Wednesday, June 21, 2006

A Crazy and True Vignette. I Swear That This Really Happened, and That I Was Witness to it…

It was 1992 or 93. One Summer day, my then-companion and I were in the East Village, on the Eastern side of Tompkins Square Park (Avenue B, I think it is). She was in a used furniture store (a garage in which a man was selling furniture he had found on the sidewalk, in front of the garage), browsing, and I was waiting outside.

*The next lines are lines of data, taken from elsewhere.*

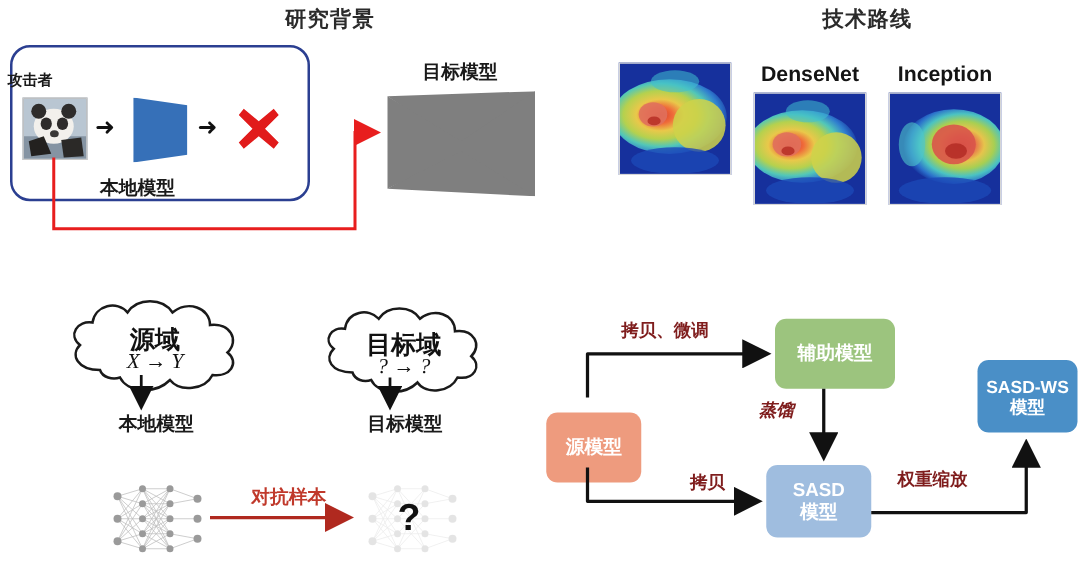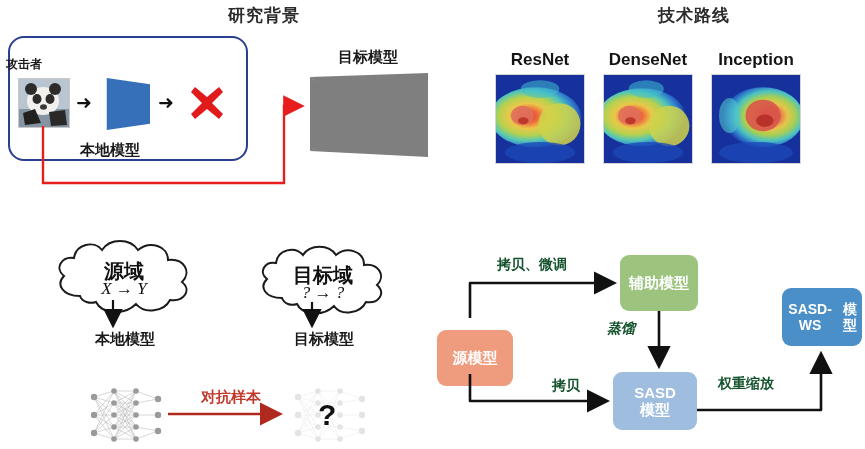--- a/index.html
+++ b/index.html
@@ -185,7 +185,6 @@
   </div>
 
   <div class="abs" style="left:495px; top:50px;">
-    <div class="cam-name">ResNet</div>
     <div class="cam-img">
       <svg width="88" height="88" viewBox="0 0 100 100" preserveAspectRatio="none">
         <defs>

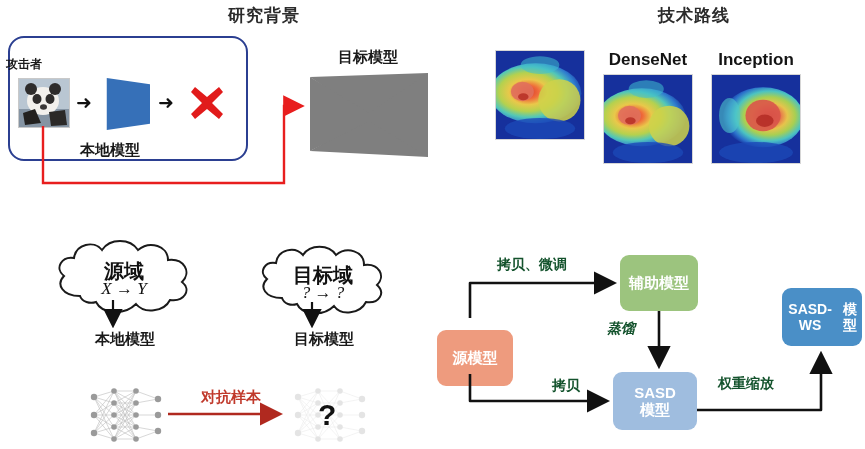--- a/index.html
+++ b/index.html
@@ -127,7 +127,7 @@
   }
   .edge-label {
     position: absolute;
-    font-size: 14px; font-weight: 600; color: #14532d;
+    font-size: 14px; font-weight: 600; color: #7f1d1d;
     white-space: nowrap;
   }
 

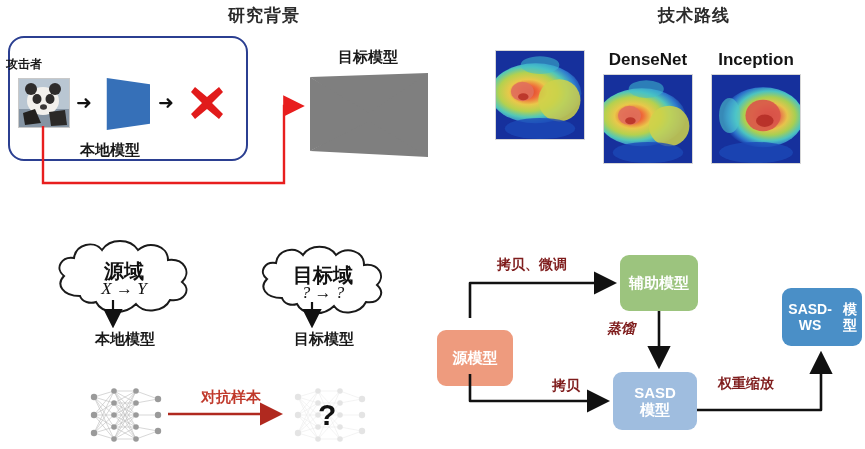--- a/index.html
+++ b/index.html
@@ -359,7 +359,7 @@
     <span>源模型</span>
   </div>
 
-  <div class="node" style="left:620px; top:255px; width:78px; height:56px; background:#9cc47e;">
+  <div class="node" style="left:620px; top:255px; width:96px; height:56px; background:#9cc47e;">
     <span>辅助模型</span>
   </div>
 

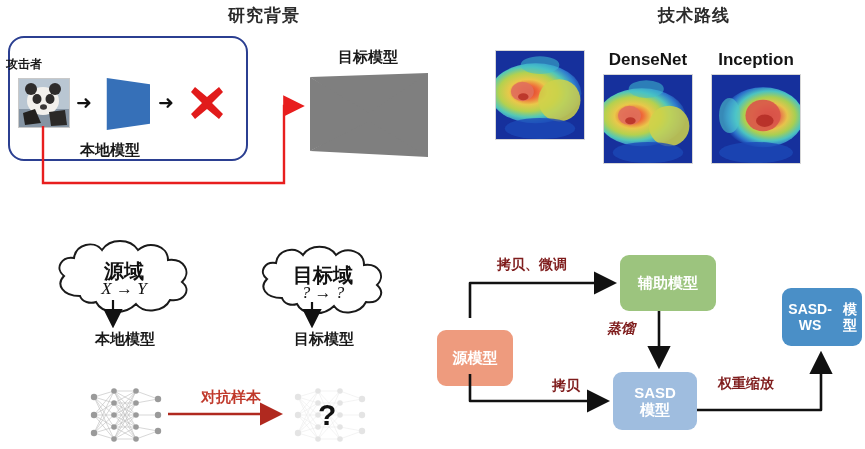--- a/index.html
+++ b/index.html
@@ -368,7 +368,7 @@
     <span>模型</span>
   </div>
 
-  <div class="node" style="left:782px; top:288px; width:80px; height:58px; background:#4a8fc7; flex-direction:row; font-size:14px;">
+  <div class="node" style="left:782px; top:288px; width:80px; height:58px; background:#4a8fc7; flex-direction:column; font-size:14px;">
     <span>SASD-WS</span>
     <span>模型</span>
   </div>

From a deli adjacent to the garage there suddenly sprang a young black man, running like a bat out of hell. Several seconds later, the Chinese storeowner burst forth in hot pursuit. The latter, in an attempt to fell the kid, leapt into the air, poised to deliver a mean-looking flying sidekick. The kid, by this time, was out of range, and disappeared around the corner. Meanwhile, the Chinese storeowner, who had hung, suspended in the air, for what felt like a minute or two, descended, delivering his powerful kick straight through the grill of a truck parked in front of the used furniture garage. His foot was stuck in the plastic grill, which now had a foot-sized hole in it, and from the base of which coolant was now pouring out onto the street. With some difficulty (and, I'm thinking, embarassment), the storeowner extracted first his foot, then his shoe from the broken grill and limped back into his store.